Walker Library / Special Collections / Printing for the People

Catalogs, Advertising, and Bulk Mail, Oh My!

The printing press made it easier and more cost-effective to produce books, newspapers, and advertisements, allowing businesses to reach a broader audience and market their products or services effectively. Over time this increased access to information and advertising led to the expansion of consumer culture, as people were exposed to a wider array of products and services than ever before.

On August 18, 1872, Montgomery Ward and Co. released its first mail order catalog. Printed on a single sheet of paper, it offered 163 distinct items and was the first of its type – an extensive mail order catalog for the masses. In 1896, Sears, Roebuck and Co. introduced its first general catalog.
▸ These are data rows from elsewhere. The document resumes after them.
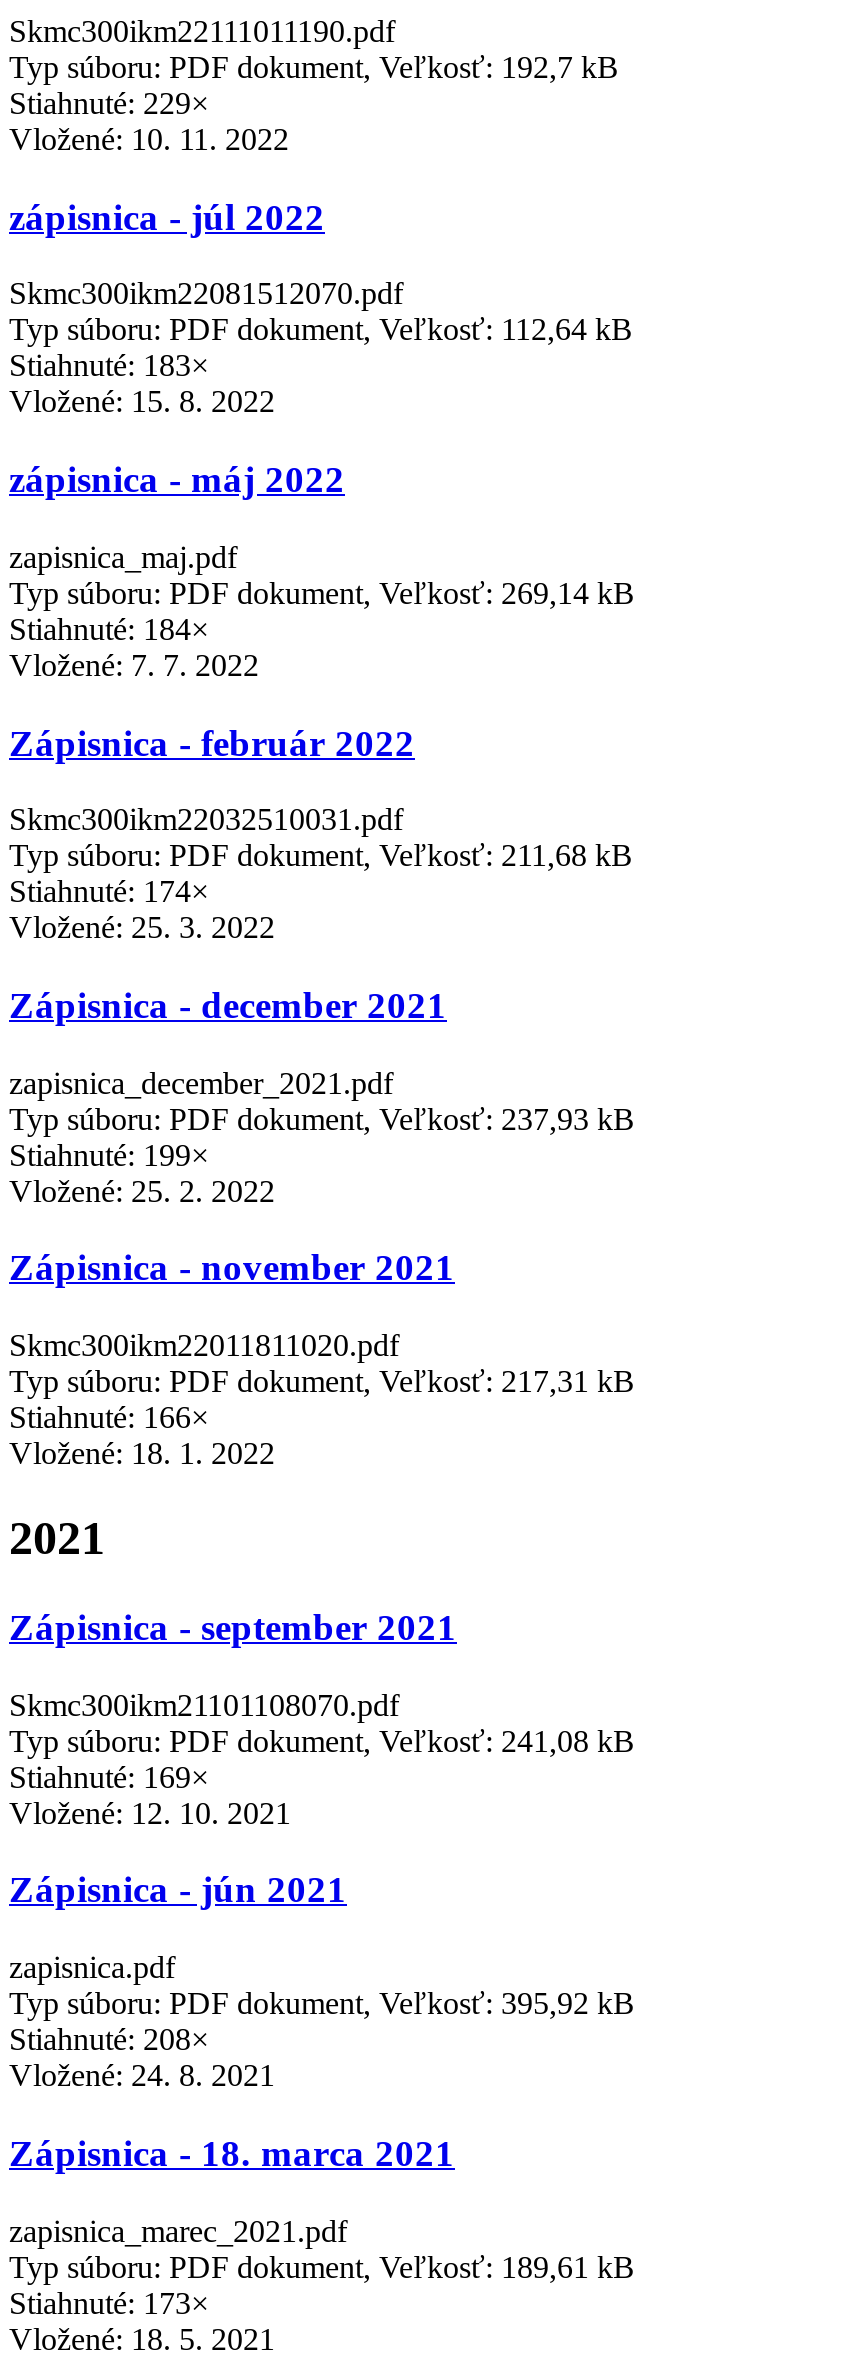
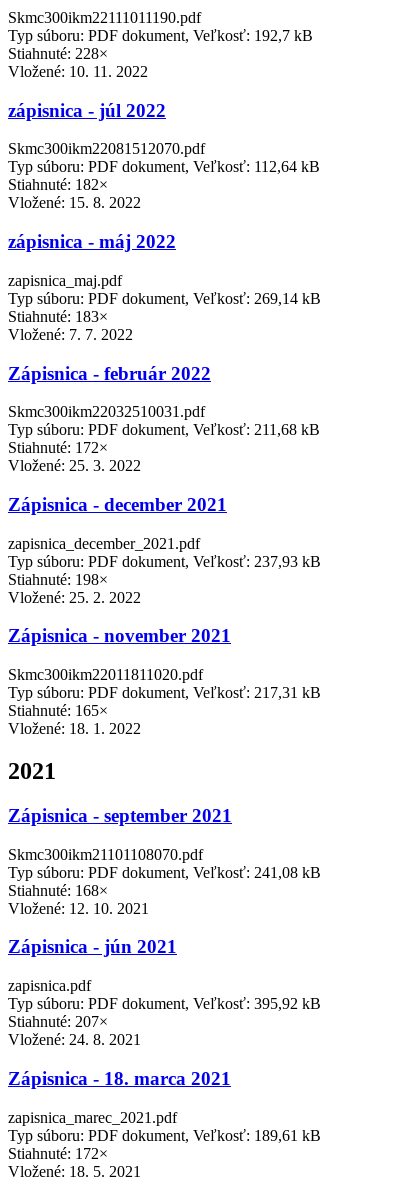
- Stiahnuté: 229×
+ Stiahnuté: 228×

- Stiahnuté: 183×
+ Stiahnuté: 182×

- Stiahnuté: 184×
+ Stiahnuté: 183×

- Stiahnuté: 174×
+ Stiahnuté: 172×

- Stiahnuté: 199×
+ Stiahnuté: 198×

- Stiahnuté: 166×
+ Stiahnuté: 165×

- Stiahnuté: 169×
+ Stiahnuté: 168×

- Stiahnuté: 208×
+ Stiahnuté: 207×

- Stiahnuté: 173×
+ Stiahnuté: 172×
Catalogs had always provided platforms for businesses to showcase their offerings, but these massive, general consumer catalogs offered seemingly everything – clothes, hardware, furniture, house kits, and even cemetery tombstones. The mail-order catalog allowed consumers from all walks of life and locations to access a large selection of goods at published prices.

The ability to mass-produce printed materials allowed for the standardization of information and branding. Businesses could create eye-catching advertisements, distribute them widely, and target specific demographics. This laid the foundation for the growth of consumer culture and the power of branding.

Before the printing press, business documents and forms were laboriously handwritten or individually crafted. With the advent of mass production, standardization became achievable. This revolutionized operations by making it easier to create contracts, invoices, and other essential paperwork, increasing efficiency and consistency in business transactions.

With the advent of digital printing and online marketing, printed materials face challenges and are decreasing in availability and importance. The general consumer mail-order catalogs of Montgomery Ward and Sears have been supplanted by Amazon. Bulk mail flyers and advertisements for goods or sales are increasingly replaced by email blasts and social media posts.